Daha yeni yerli kaynaklarda içeriğine "bolluk, zenginlik" ekleniyor. 

Görüldüğü gibi kavramın Türkçe karşılığı yok. Öztürkçeciler sanırım "gönenç" diye bişey uydurmuşlardı, ama yerleşmedi hiç bir zaman. 

Kavramın İngilice’deki karşılığı ise, welfare. 

Arapça’dan daha zengin. Türkçe’de içerdiği anlamlara, "sosyal yardımlaşma, mutluluk" da ekleniyor.

Anglosaksonlar zenginlik, bolluk gibi daha maddi konular için farklı kavramlar üretmişler.

Türkiye’de bu kavrama Türkçü laisistler ve onlardan aşırı etkilenmiş solcular ziyadesiyle yabancıdır. Kökeninde Kemalist/modernistlerden devralınmış eski Türkçe düşmanlığı var. Bu nedenle kavramın taşıyıcısı hep sağ siyasetler oldu.

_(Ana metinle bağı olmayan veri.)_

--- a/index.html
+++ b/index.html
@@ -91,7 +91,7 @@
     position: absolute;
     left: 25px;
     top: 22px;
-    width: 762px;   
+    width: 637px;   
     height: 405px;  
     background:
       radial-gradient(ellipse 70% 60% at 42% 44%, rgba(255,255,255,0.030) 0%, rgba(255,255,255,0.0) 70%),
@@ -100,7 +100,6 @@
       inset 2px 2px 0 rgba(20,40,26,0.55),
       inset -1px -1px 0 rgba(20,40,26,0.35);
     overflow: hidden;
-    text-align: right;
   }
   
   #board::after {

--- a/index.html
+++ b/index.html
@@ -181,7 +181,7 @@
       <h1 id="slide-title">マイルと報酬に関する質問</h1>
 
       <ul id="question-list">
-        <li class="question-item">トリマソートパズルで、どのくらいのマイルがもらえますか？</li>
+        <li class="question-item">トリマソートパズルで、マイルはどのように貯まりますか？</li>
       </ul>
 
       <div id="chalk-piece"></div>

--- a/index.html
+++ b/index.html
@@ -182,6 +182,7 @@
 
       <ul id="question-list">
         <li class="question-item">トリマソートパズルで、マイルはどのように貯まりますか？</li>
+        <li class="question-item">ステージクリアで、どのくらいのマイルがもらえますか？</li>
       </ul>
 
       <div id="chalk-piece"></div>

Özellikle de Demirel ve Erbakan.

***

İster strateji ister zihniyet tartışması diyelim, solun bu kavramla ilişkisi hep çok sorunlu oldu. 

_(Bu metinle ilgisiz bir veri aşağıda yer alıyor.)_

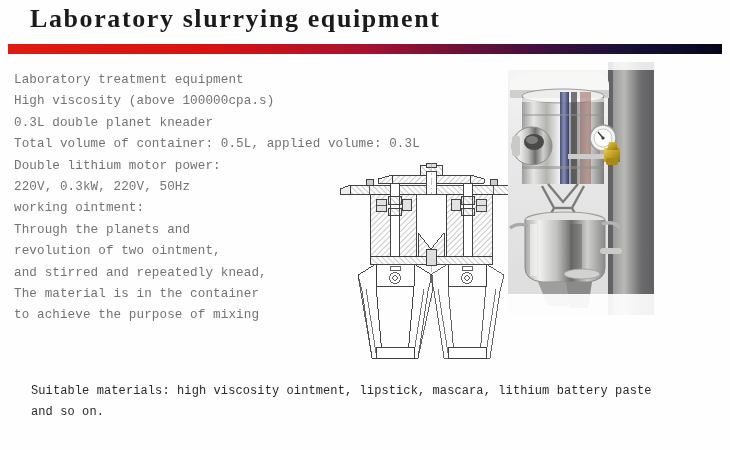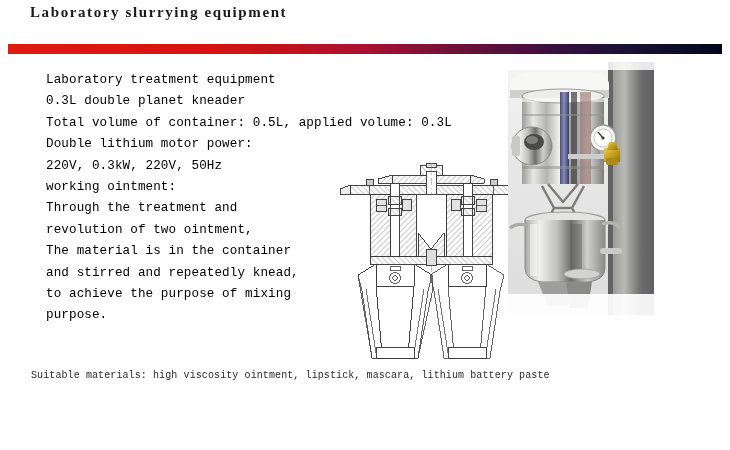--- a/index.html
+++ b/index.html
@@ -22,7 +22,7 @@
     left:30px;top:4px;
     font-family:"Liberation Serif","DejaVu Serif",serif;
     font-weight:bold;
-    font-size:15px;
+    font-size:26px;
     letter-spacing:1.6px;
     color:#1b1b1b;
     white-space:nowrap;

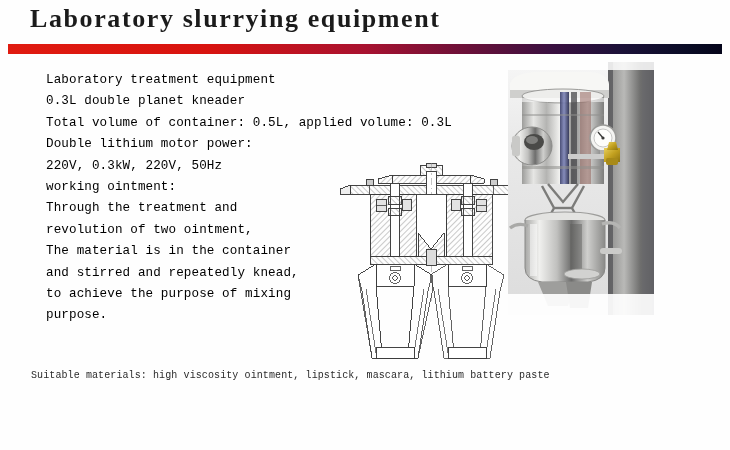--- a/index.html
+++ b/index.html
@@ -47,11 +47,11 @@
   
   .spec{
     position:absolute;
-    left:46px;top:70px;
+    left:14px;top:70px;
     width:300px;
     font-size:12.6px;
     line-height:21.4px;
-    color:#000000;
+    color:#737373;
     letter-spacing:.1px;
     white-space:nowrap;
   }

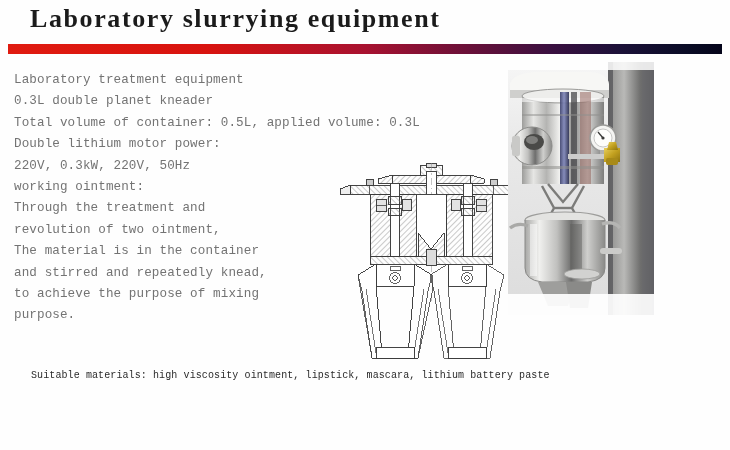--- a/index.html
+++ b/index.html
@@ -97,6 +97,7 @@
 
   <div class="spec">
     <div>Laboratory treatment equipment</div>
+    <div>High viscosity (above 100000cpa.s)</div>
     <div>0.3L double planet kneader</div>
     <div>Total volume of container: 0.5L, applied volume: 0.3L</div>
     <div>Double lithium motor power:</div>

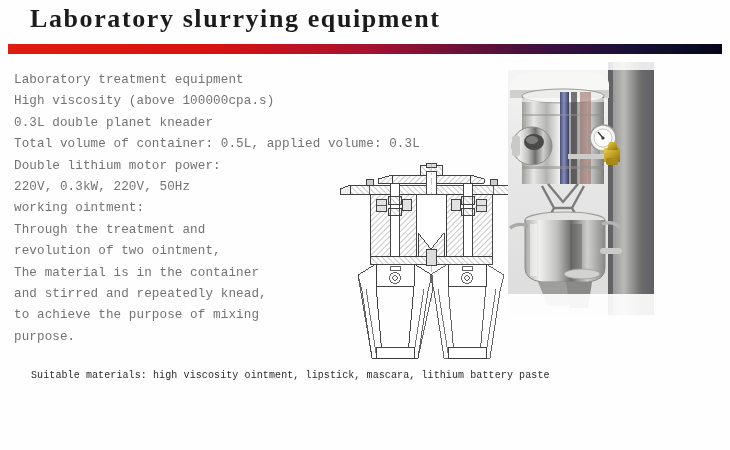--- a/index.html
+++ b/index.html
@@ -103,7 +103,7 @@
     <div>Double lithium motor power:</div>
     <div>220V, 0.3kW, 220V, 50Hz</div>
     <div>working ointment:</div>
-    <div>Through the treatment and</div>
+    <div>Through the planets and</div>
     <div>revolution of two ointment,</div>
     <div>The material is in the container</div>
     <div>and stirred and repeatedly knead,</div>

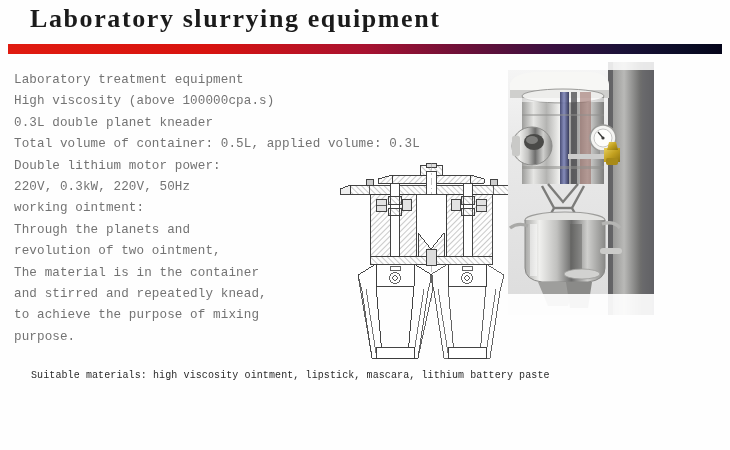--- a/index.html
+++ b/index.html
@@ -105,8 +105,8 @@
     <div>working ointment:</div>
     <div>Through the planets and</div>
     <div>revolution of two ointment,</div>
+    <div>and stirred and repeatedly knead,</div>
     <div>The material is in the container</div>
-    <div>and stirred and repeatedly knead,</div>
     <div>to achieve the purpose of mixing</div>
     <div>purpose.</div>
   </div>

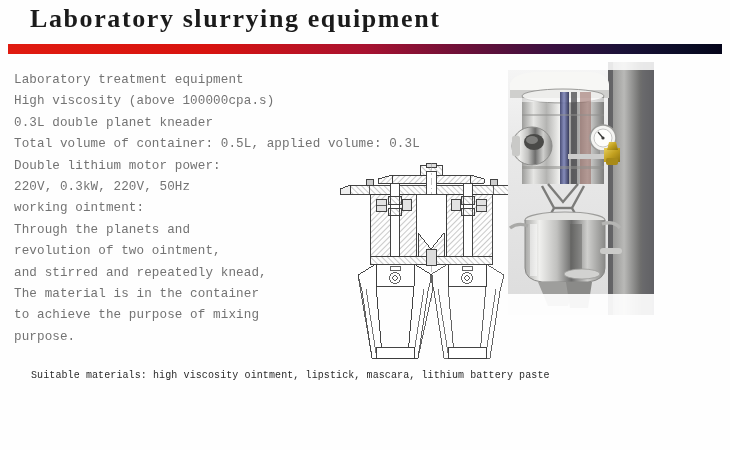--- a/index.html
+++ b/index.html
@@ -108,7 +108,6 @@
     <div>and stirred and repeatedly knead,</div>
     <div>The material is in the container</div>
     <div>to achieve the purpose of mixing</div>
-    <div>purpose.</div>
   </div>
 
   <div class="drawing">

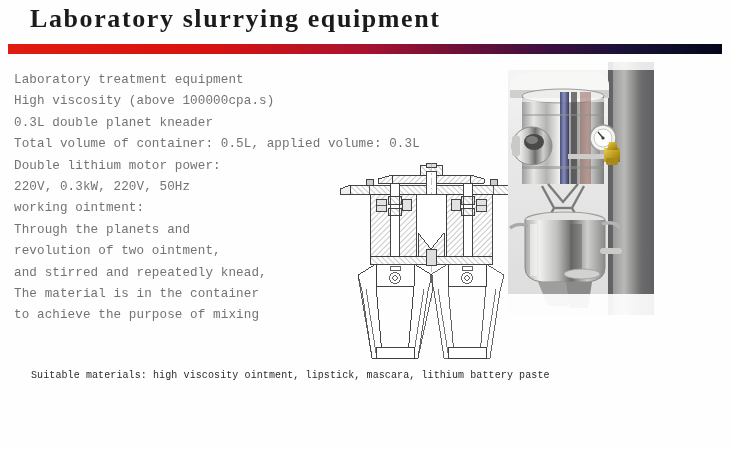--- a/index.html
+++ b/index.html
@@ -60,9 +60,9 @@
   
   .note{
     position:absolute;
-    left:31px;top:365px;
+    left:31px;top:381px;
     width:660px;
-    font-size:10px;
+    font-size:12px;
     line-height:21px;
     color:#2a2a2a;
     letter-spacing:.1px;

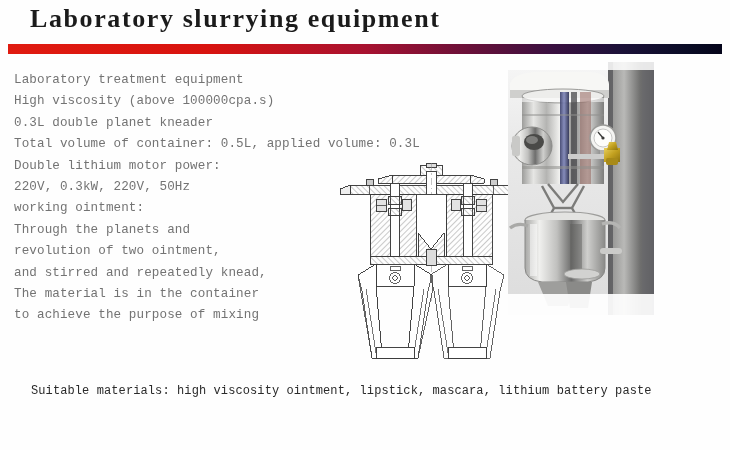--- a/index.html
+++ b/index.html
@@ -333,6 +333,7 @@
 
   <div class="note">
     <div>Suitable materials: high viscosity ointment, lipstick, mascara, lithium battery paste</div>
+    <div>and so on.</div>
   </div>
 
 </div>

Kendimi bir komünist olarak tanımlamaya başladığımdan bu yana yani son 45 yıldır, anlamakta en zorlandığım konulardan biri, hatta başlıcası bu.

Kavramla kurulan ilişkinin son derece niteleyici olduğunu düşünüyorum. 

Eğer komünistler olarak bir cizvit rahibi ya da heterodoks dervişi değilsek, huzur, dinginlik, bolluk hepimizin yaşamda talep edeceği temel ihtiyaçlar.

Elbette özellikle 80 öncesi dönemde bu cümleyi yazmak neredeyse ahlaksızlık, döneklikle eşdeğer kabul edilebilirdi. Çetin Altan’ın kışkırttığı "viski" tartışmalarını hatırlayın. 

O tartışma "devrimci ahlak, sosyalist tavır" konusuna doğrudan ilintilidir.

Devrim öncesinde bolluk, refah, huzur beklentisi içinde olmak zaten "burjuvaziye satılmak" için tehlikeli bir duygu durumuna işaret ederdi.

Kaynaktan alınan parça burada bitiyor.